Would you output the entries below only from the line containing "[319,61,455,80] Počet hľadania" through the line containing "[101,1178,184,1300] FRI |", exactly as they stand and with both ends included?

(Revision comparison data)
======
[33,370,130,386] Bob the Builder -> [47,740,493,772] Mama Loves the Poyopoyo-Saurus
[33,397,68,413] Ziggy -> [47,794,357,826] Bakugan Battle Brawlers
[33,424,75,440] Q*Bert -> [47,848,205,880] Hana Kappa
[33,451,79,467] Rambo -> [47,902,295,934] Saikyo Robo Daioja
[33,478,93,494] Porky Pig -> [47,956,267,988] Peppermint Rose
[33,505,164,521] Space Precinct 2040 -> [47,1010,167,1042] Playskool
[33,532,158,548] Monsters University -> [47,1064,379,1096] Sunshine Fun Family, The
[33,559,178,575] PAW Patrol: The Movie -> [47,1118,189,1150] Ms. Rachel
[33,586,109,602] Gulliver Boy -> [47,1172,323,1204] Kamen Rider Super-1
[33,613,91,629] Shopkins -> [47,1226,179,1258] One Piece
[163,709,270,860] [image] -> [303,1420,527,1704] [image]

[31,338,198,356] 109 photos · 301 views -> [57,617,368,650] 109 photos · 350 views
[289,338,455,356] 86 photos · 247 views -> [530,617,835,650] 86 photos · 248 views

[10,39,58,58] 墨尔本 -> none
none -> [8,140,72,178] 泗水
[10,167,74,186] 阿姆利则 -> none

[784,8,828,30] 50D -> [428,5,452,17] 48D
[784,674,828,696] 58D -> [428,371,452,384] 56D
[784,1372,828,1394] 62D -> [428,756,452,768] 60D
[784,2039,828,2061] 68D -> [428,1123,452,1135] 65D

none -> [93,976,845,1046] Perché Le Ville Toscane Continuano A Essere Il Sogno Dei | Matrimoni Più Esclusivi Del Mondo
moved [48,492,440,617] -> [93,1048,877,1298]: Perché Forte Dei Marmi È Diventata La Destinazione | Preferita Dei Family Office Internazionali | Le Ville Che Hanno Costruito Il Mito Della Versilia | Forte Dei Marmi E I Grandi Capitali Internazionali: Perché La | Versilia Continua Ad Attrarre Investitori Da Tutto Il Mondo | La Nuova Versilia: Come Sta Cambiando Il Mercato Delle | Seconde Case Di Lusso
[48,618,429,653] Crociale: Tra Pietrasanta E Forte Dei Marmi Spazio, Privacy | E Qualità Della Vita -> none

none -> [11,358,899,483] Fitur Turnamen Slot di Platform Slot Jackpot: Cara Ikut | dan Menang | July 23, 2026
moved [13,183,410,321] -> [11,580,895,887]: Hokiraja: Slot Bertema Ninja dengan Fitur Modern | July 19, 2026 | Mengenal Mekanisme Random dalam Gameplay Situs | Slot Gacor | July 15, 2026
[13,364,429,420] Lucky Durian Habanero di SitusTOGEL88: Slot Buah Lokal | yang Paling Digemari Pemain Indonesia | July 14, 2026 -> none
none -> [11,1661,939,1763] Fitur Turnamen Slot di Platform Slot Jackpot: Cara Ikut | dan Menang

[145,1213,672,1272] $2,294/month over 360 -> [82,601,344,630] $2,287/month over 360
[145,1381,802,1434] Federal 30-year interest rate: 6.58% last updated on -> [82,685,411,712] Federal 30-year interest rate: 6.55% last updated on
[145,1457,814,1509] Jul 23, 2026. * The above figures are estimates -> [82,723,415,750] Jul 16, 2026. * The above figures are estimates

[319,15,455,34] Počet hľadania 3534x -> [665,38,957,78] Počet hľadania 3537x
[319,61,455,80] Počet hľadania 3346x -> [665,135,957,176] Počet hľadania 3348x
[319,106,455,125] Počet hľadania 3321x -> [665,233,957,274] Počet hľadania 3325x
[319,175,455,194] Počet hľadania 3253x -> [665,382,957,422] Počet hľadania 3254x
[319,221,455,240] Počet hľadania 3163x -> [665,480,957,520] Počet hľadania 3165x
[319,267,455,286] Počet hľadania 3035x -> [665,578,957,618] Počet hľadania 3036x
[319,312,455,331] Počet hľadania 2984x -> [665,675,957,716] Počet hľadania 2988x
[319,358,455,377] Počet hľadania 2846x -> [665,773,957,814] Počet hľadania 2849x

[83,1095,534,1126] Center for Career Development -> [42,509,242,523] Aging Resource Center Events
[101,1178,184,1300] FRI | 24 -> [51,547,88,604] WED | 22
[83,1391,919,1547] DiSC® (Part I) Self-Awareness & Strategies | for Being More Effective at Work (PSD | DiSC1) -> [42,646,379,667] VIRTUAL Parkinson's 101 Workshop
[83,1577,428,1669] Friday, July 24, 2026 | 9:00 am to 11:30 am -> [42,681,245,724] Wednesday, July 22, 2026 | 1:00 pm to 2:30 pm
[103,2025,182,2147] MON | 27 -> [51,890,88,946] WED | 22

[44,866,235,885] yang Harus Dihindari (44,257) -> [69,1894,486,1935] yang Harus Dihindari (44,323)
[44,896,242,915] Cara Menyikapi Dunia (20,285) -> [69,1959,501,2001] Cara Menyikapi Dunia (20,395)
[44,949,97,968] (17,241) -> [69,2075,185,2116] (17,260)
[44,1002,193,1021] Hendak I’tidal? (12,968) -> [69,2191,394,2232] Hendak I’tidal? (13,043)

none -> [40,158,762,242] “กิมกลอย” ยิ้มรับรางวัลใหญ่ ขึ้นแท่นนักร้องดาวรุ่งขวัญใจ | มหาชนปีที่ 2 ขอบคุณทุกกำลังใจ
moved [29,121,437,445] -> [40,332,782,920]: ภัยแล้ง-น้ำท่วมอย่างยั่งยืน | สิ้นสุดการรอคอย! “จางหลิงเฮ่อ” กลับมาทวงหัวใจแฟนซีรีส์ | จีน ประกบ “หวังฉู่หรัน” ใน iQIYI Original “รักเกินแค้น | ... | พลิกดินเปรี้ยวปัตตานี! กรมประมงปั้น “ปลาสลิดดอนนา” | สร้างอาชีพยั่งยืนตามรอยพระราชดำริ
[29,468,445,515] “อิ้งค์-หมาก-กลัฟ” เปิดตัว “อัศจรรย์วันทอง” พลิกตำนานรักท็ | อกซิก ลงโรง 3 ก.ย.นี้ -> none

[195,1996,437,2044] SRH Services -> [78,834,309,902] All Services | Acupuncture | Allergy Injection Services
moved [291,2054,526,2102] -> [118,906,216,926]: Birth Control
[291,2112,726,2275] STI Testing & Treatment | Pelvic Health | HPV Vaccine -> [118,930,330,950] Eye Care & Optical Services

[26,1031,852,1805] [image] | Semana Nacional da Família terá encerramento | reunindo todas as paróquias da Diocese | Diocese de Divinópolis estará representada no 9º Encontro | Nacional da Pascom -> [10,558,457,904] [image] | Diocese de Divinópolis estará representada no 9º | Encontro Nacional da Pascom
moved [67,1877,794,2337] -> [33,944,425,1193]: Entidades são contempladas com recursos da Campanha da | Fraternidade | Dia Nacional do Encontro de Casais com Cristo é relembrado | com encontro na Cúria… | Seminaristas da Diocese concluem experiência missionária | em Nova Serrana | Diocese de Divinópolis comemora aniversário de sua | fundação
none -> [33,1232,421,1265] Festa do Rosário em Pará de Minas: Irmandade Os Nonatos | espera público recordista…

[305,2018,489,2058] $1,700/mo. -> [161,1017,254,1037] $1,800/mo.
======
• Output
[319,61,455,80] Počet hľadania 3346x -> [665,135,957,176] Počet hľadania 3348x
[319,106,455,125] Počet hľadania 3321x -> [665,233,957,274] Počet hľadania 3325x
[319,175,455,194] Počet hľadania 3253x -> [665,382,957,422] Počet hľadania 3254x
[319,221,455,240] Počet hľadania 3163x -> [665,480,957,520] Počet hľadania 3165x
[319,267,455,286] Počet hľadania 3035x -> [665,578,957,618] Počet hľadania 3036x
[319,312,455,331] Počet hľadania 2984x -> [665,675,957,716] Počet hľadania 2988x
[319,358,455,377] Počet hľadania 2846x -> [665,773,957,814] Počet hľadania 2849x

[83,1095,534,1126] Center for Career Development -> [42,509,242,523] Aging Resource Center Events
[101,1178,184,1300] FRI | 24 -> [51,547,88,604] WED | 22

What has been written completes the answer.